Cercado por laranjais e canaviais, o apicultor Sérgio Trevisan enfrenta há pelo menos cinco anos uma luta inglória. Em 2007, foi o primeiro round. “Era abelha morta por todo lado”, conta à reportagem de Unesp Ciência. A causa, ele e os outros apicultores da pequena Tabatinga, cidade da região de Araraquara, no interior paulista, conhecem muito bem: a pulverização aérea das lavouras com defensivos agrícolas conhecidos como neonicotinoides.


Por Martha San Juan França
Da Unesp Ciência

Cercado por laranjais e canaviais, o apicultor Sérgio Trevisan enfrenta há pelo menos cinco anos uma luta inglória. Em 2007, foi o primeiro round. “Era abelha morta por todo lado”, conta à reportagem de Unesp Ciência. A causa, ele e os outros apicultores da pequena Tabatinga, cidade da região de Araraquara, no interior paulista, conhecem muito bem: a pulverização aérea das lavouras com defensivos agrícolas conhecidos como neonicotinoides.

“Até entendo que o pessoal tenha necessidade de usar inseticida, mas eles precisam saber que o produto pulverizado por avião ou trator mata tudo quanto é inseto, não só as pragas”, afirma.

Considerados o que há de mais moderno em matéria de controle de insetos na agricultura, os neonicotinoides atacam o sistema nervoso desses bichos. Mas o produto acaba se espalhando pelo ar e se depositando nas flores, onde as abelhas coletam o néctar. “Parte delas morre na porta da colmeia, o restante não dá conta nem de chegar lá”, conta Trevisan.

O apicultor procurou os órgãos sanitários e ambientais de Tabatinga, mas não conseguiu comprovar o motivo da tragédia que compromete o seu ganha-pão.
Em agosto passado, Trevisan foi atrás do biólogo Osmar Malaspina, do Centro de Estudos de Insetos Sociais da Unesp em Rio Claro, que estuda a ação desses inseticidas no cérebro das abelhas. Entre 2008 e 2010, Malaspina pesquisou a perda de 10 mil colmeias de Apis mellifera (abelhas africanizadas, com ferrão), mortas por inseticidas na região de Rio Claro. Seus resultados mostraram que em cerca de mil havia vestígios de neonicotinoides.

Segundo o pesquisador, casos como o de Tabatinga se repetem em cidades vizinhas como Brotas, Gavião Peixoto, Boa Esperança do Sul e Iacanga, onde há quase dez anos os fazendeiros lutam contra o “greening”, doença dos laranjais cujo vetor é um pequeno inseto controlado com pulverizações aéreas ou feitas diretamente na planta.
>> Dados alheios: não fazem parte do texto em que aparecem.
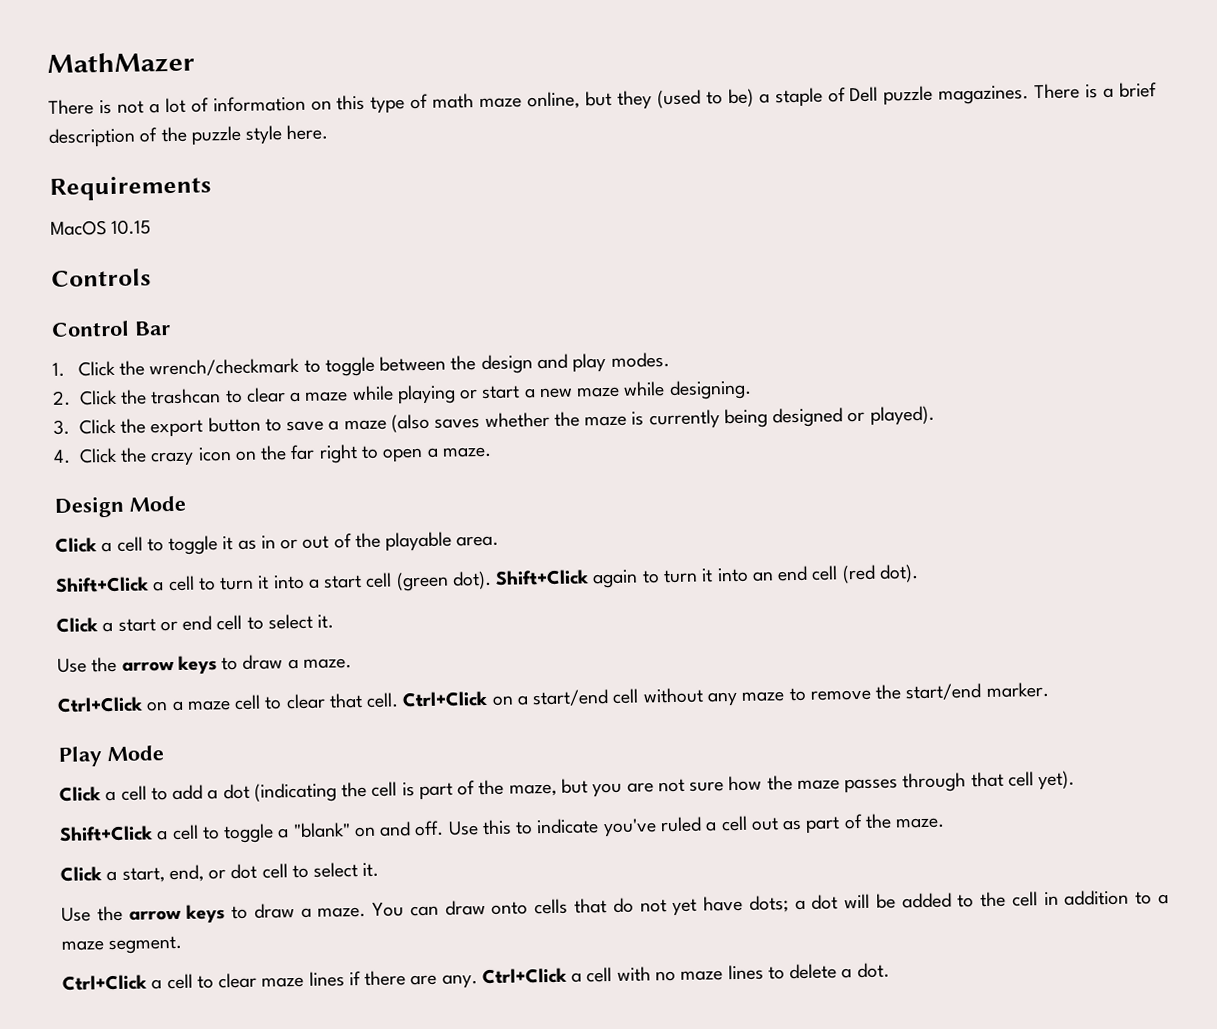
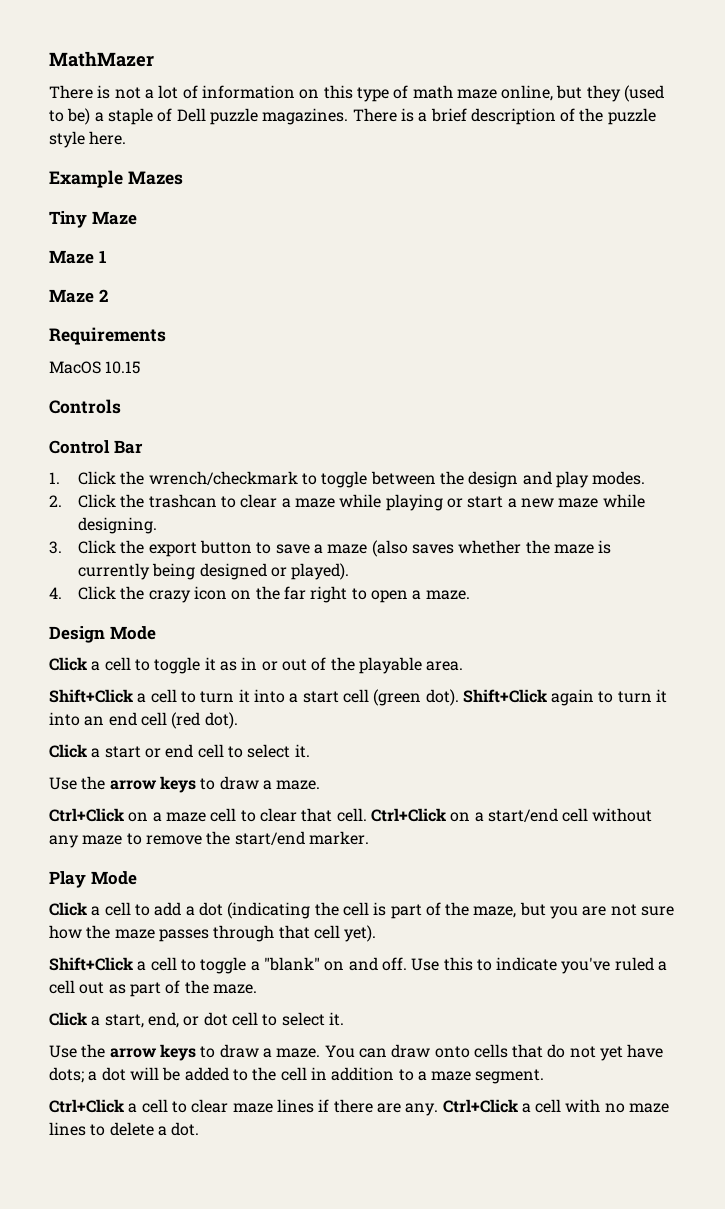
+ Example Mazes
+ Tiny Maze
+ Maze 1
+ Maze 2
Outro agravante foi a proibição da queimada nas plantações de cana. O fogo, que antes afastava qualquer tipo de praga, foi substituído por agrotóxicos.

“Não sou contra o uso de inseticidas, mas devemos estabelecer uma política adequada para que não causem danos”, afirma o pesquisador. Diante das evidências que se acumulam no interior paulista e em outros Estados, ele foi chamado para assessorar o Ibama. Em julho deste ano,o órgão suspendeu temporariamente as aplicações dos neonicotinoides e começou a reavaliar seu uso nas lavouras de todo o país. Três representantes dessa classe de inseticidas estão sob suspeita: imidacloprido, tiametoxam e clotianidina (há ainda um quarto: o fipronil, pertencente a outra classe, a dos fenilpirazois). O primeiro a passar por reavaliação será o imidacloprido, o mais comercializado.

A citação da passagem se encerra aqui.